In the listing below, every line with the word "Onyenso" needs to be copied.

● **Data for analysis**
----------------------------------------
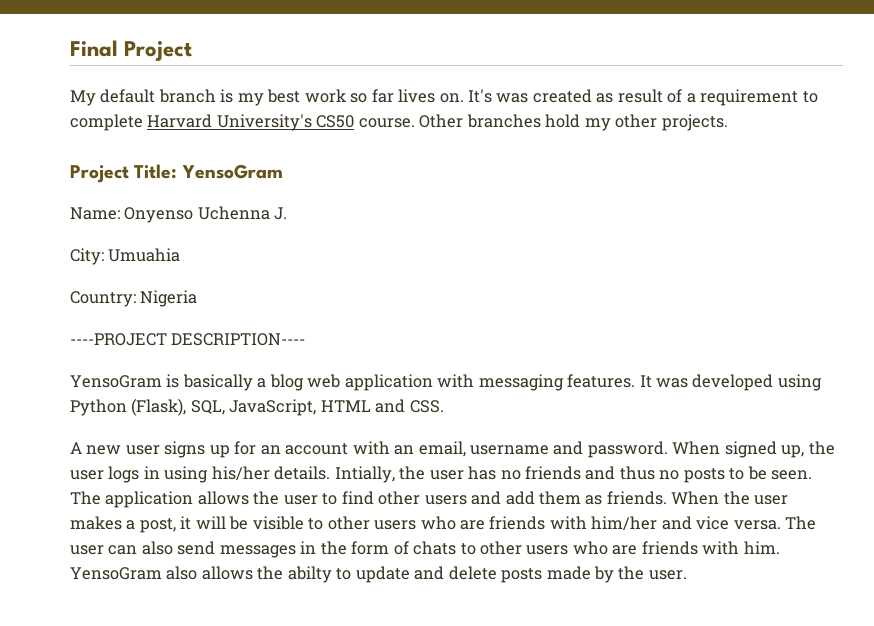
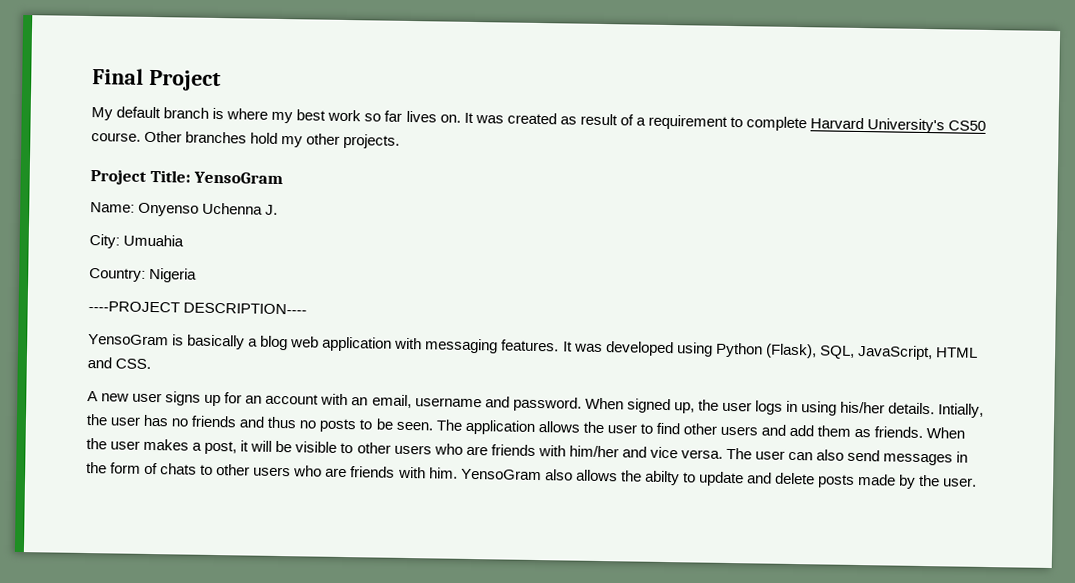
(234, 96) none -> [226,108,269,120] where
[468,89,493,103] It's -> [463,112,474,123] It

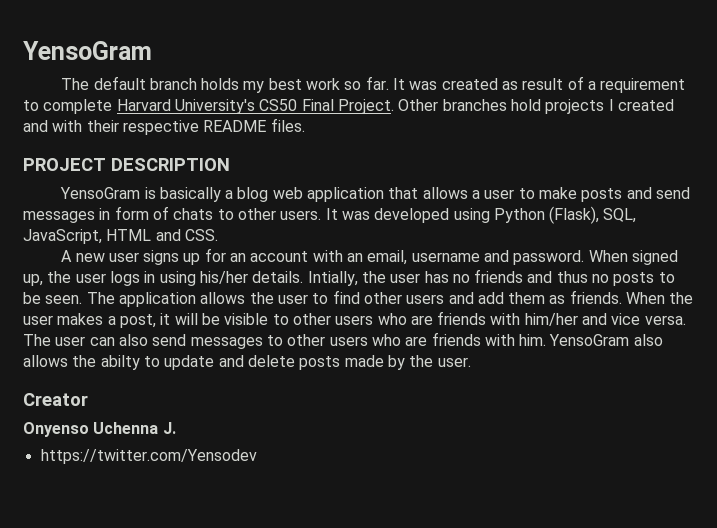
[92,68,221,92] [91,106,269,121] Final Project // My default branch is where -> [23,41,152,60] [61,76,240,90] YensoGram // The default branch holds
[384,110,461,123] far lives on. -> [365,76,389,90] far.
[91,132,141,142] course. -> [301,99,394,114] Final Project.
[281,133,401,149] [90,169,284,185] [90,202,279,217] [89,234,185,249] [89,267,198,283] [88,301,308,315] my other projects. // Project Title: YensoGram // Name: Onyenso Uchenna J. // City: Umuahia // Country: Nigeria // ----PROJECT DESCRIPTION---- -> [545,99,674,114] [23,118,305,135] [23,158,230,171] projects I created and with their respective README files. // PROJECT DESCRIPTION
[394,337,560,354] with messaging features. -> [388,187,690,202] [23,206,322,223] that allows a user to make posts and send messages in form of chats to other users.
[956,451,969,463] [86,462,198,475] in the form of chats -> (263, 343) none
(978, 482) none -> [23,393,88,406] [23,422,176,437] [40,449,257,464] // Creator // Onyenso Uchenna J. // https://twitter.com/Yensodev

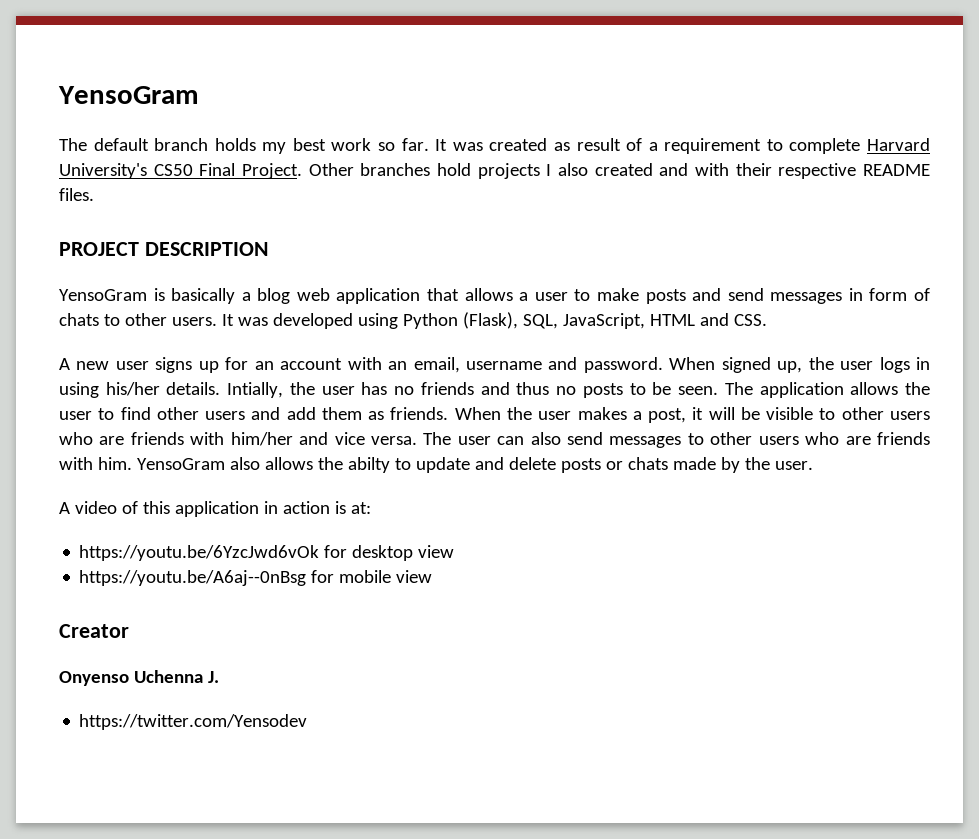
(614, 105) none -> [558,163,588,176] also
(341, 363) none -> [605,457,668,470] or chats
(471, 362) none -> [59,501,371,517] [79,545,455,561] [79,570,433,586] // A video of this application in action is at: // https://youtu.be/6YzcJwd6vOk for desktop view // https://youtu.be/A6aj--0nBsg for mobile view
----------------------------------------
● **Solution below**
[281,133,401,149] [90,169,284,185] [90,202,279,217] [89,234,185,249] [89,267,198,283] [88,301,308,315] my other projects. // Project Title: YensoGram // Name: Onyenso Uchenna J. // City: Umuahia // Country: Nigeria // ----PROJECT DESCRIPTION---- -> [545,99,674,114] [23,118,305,135] [23,158,230,171] projects I created and with their respective README files. // PROJECT DESCRIPTION
(978, 482) none -> [23,393,88,406] [23,422,176,437] [40,449,257,464] // Creator // Onyenso Uchenna J. // https://twitter.com/Yensodev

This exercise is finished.